■ Your goal: Pick each line that has "space" out of the records.

■ Data supplied:
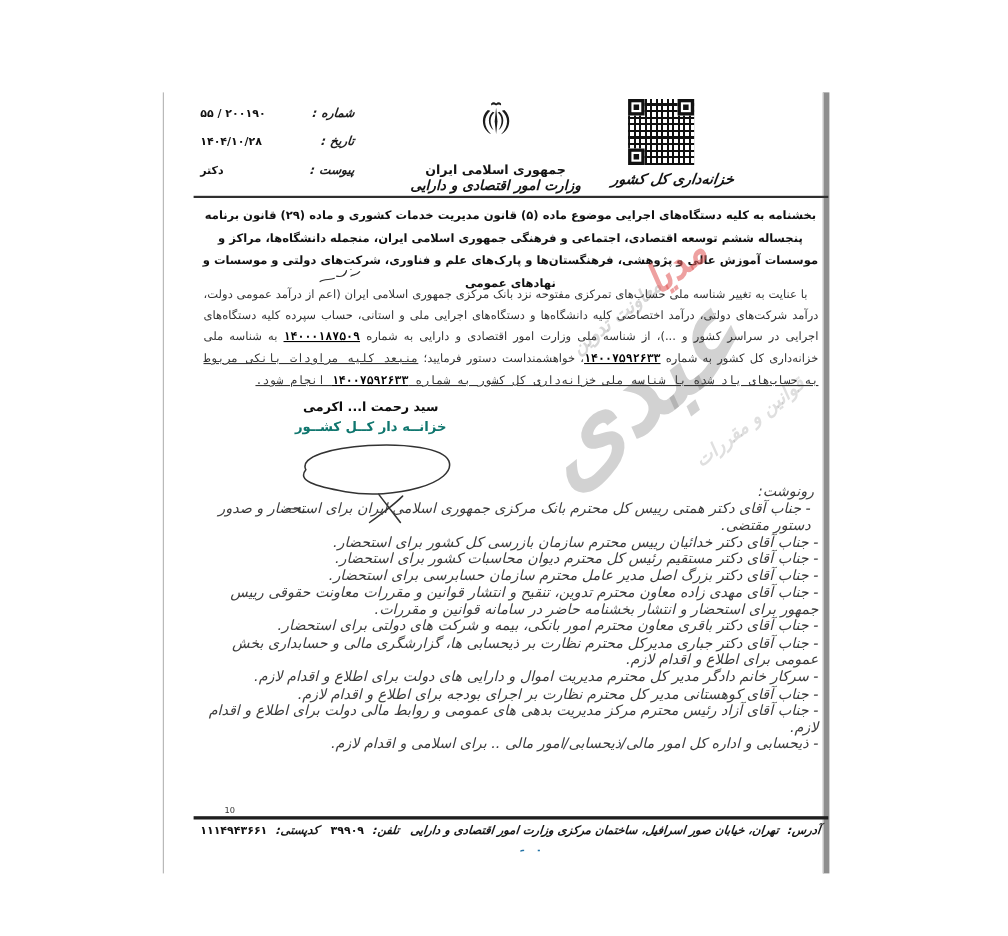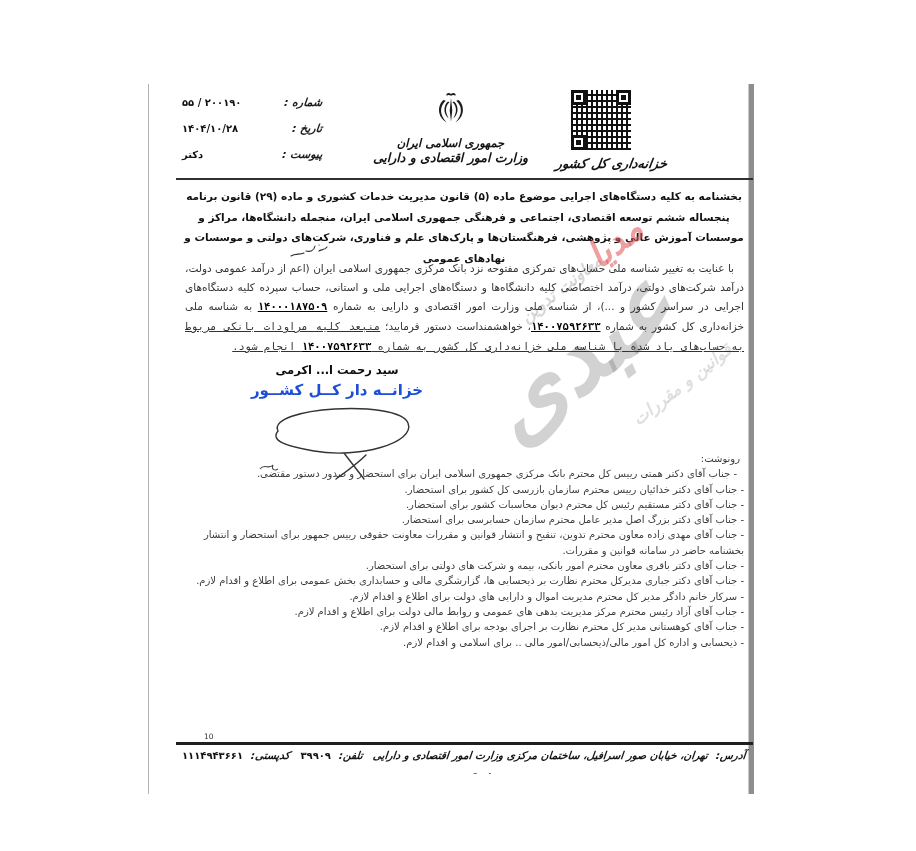--- a/index.html
+++ b/index.html
@@ -22,7 +22,7 @@
 
   
   .org{left:368px;top:88px;width:165px;text-align:center;direction:rtl;}
-  .org-country{font-style:italic;font-weight:bold;font-size:11.5px;margin-top:2px;color:#141414;}
+  .org-country{font-weight:bold;font-size:11.5px;margin-top:13px;color:#141414;}
   .org-ministry{font-style:italic;font-weight:bold;font-size:12.5px;color:#141414;}
 
   

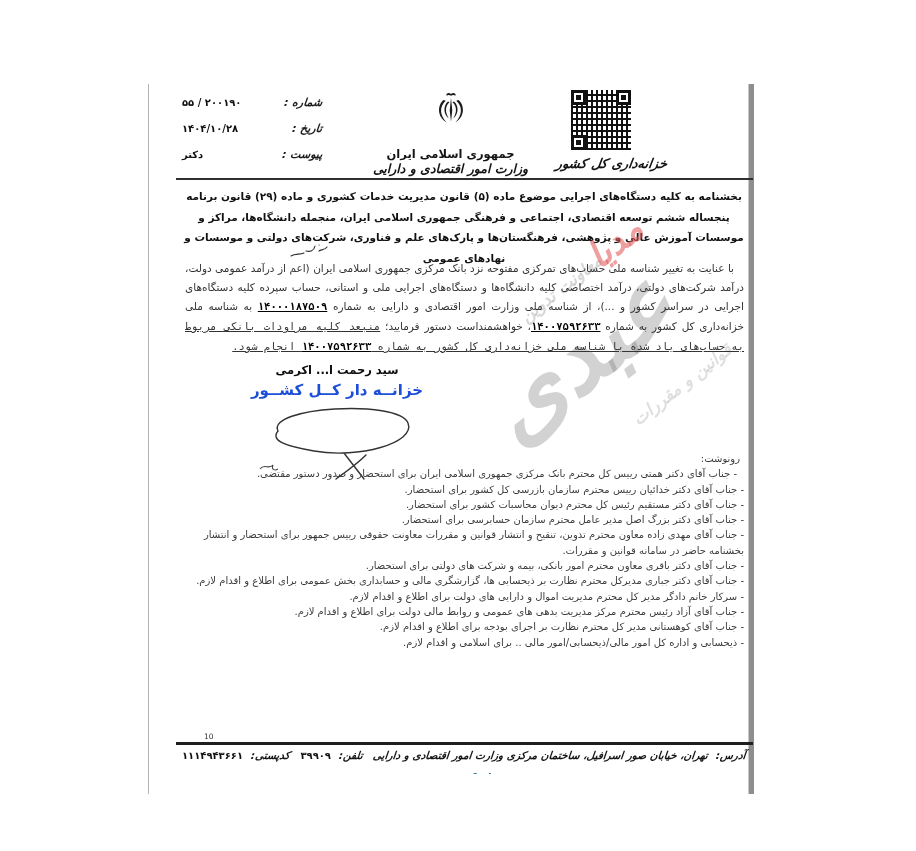--- a/index.html
+++ b/index.html
@@ -52,7 +52,7 @@
   
   .sig{left:246px;top:363px;width:182px;text-align:center;direction:rtl;z-index:2;}
   .sig-name{font-weight:bold;font-size:11.5px;color:#0d0d0d;}
-  .sig-title{font-weight:bold;font-size:15px;margin-top:4px;color:#1d4ed8;white-space:nowrap;}
+  .sig-title{font-weight:bold;font-size:12px;margin-top:4px;color:#0f766e;white-space:nowrap;}
   .sig-mark{margin-top:-2px;}
 
   

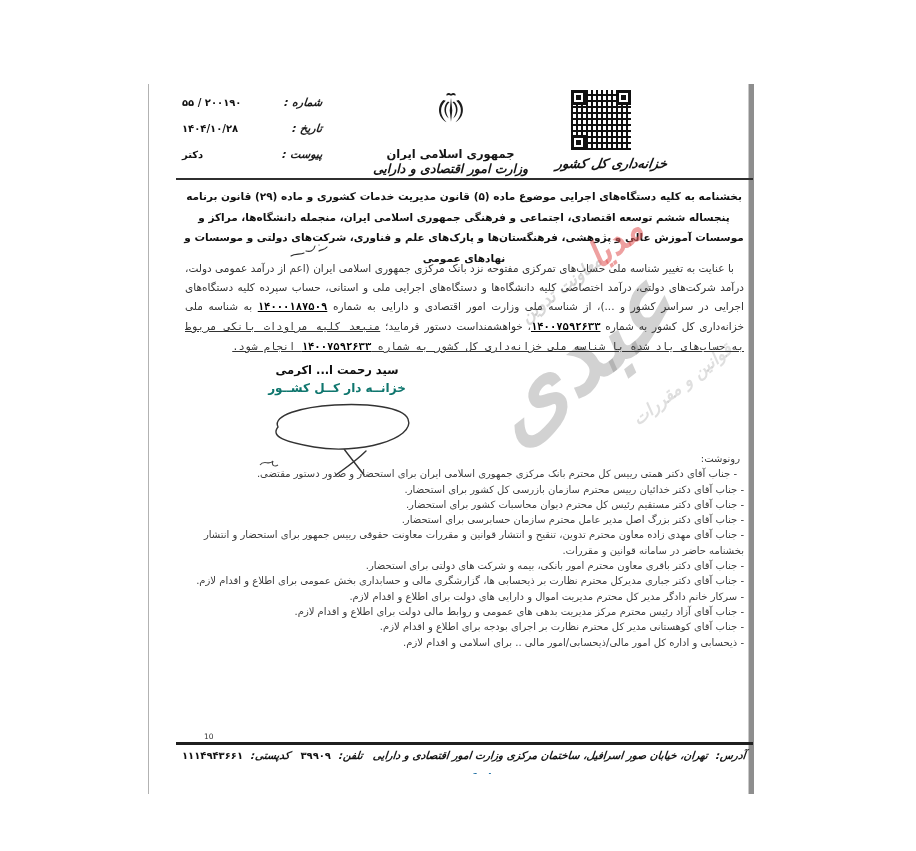--- a/index.html
+++ b/index.html
@@ -56,7 +56,7 @@
   .sig-mark{margin-top:-2px;}
 
   
-  .cc{left:188px;top:451px;width:556px;direction:rtl;font-size:10px;line-height:15.3px;color:#3c3c3c;z-index:2;}
+  .cc{left:188px;top:440px;width:556px;direction:rtl;font-size:13px;line-height:15.3px;color:#3c3c3c;z-index:2;font-style:italic;}
   .cc-label{padding-right:4px;}
   .cc-item:first-of-type{padding-right:7px;}
 

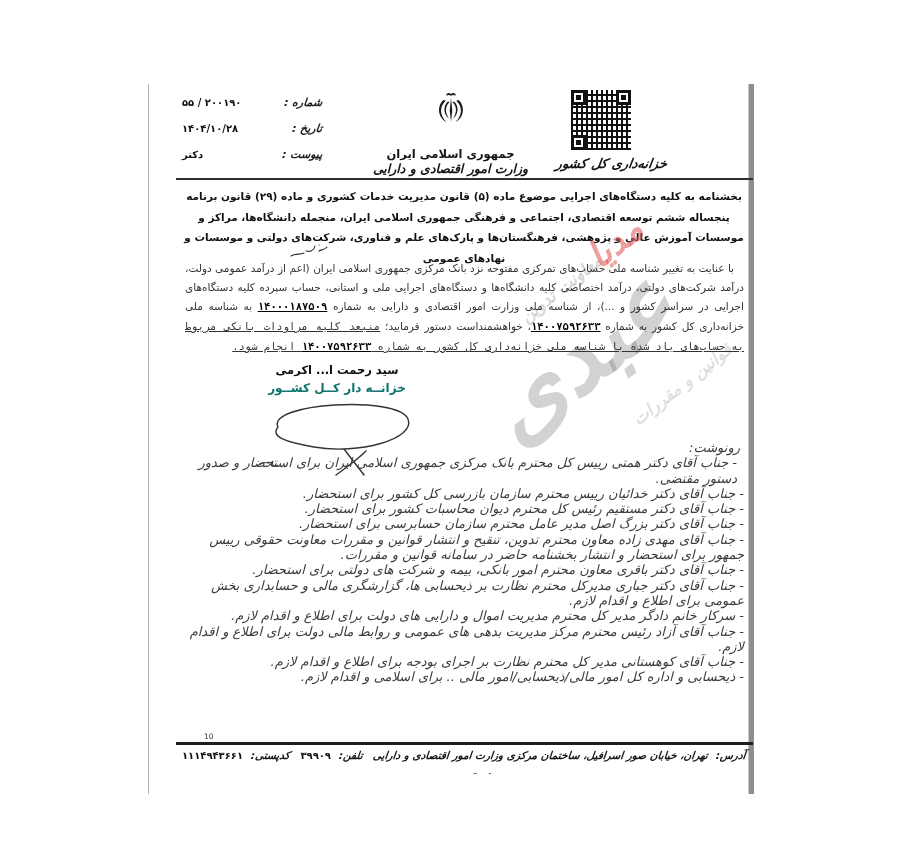--- a/index.html
+++ b/index.html
@@ -175,9 +175,9 @@
 
       <div class="cc-item">- سرکار خانم دادگر مدیر کل محترم مدیریت اموال و دارایی های دولت برای اطلاع و اقدام لازم.</div>
 
+      <div class="cc-item">- جناب آقای کوهستانی مدیر کل محترم نظارت بر اجرای بودجه برای اطلاع و اقدام لازم.</div>
+
       <div class="cc-item">- جناب آقای آزاد رئیس محترم مرکز مدیریت بدهی های عمومی و روابط مالی دولت برای اطلاع و اقدام لازم.</div>
-
-      <div class="cc-item">- جناب آقای کوهستانی مدیر کل محترم نظارت بر اجرای بودجه برای اطلاع و اقدام لازم.</div>
 
 
       <div class="cc-item">- ذیحسابی و اداره کل امور مالی/ذیحسابی/امور مالی .. برای اسلامی و اقدام لازم.</div>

■ Task output:
-  .sig-title{font-weight:bold;font-size:15px;margin-top:4px;color:#1d4ed8;white-space:nowrap;}
+  .sig-title{font-weight:bold;font-size:12px;margin-top:4px;color:#0f766e;white-space:nowrap;}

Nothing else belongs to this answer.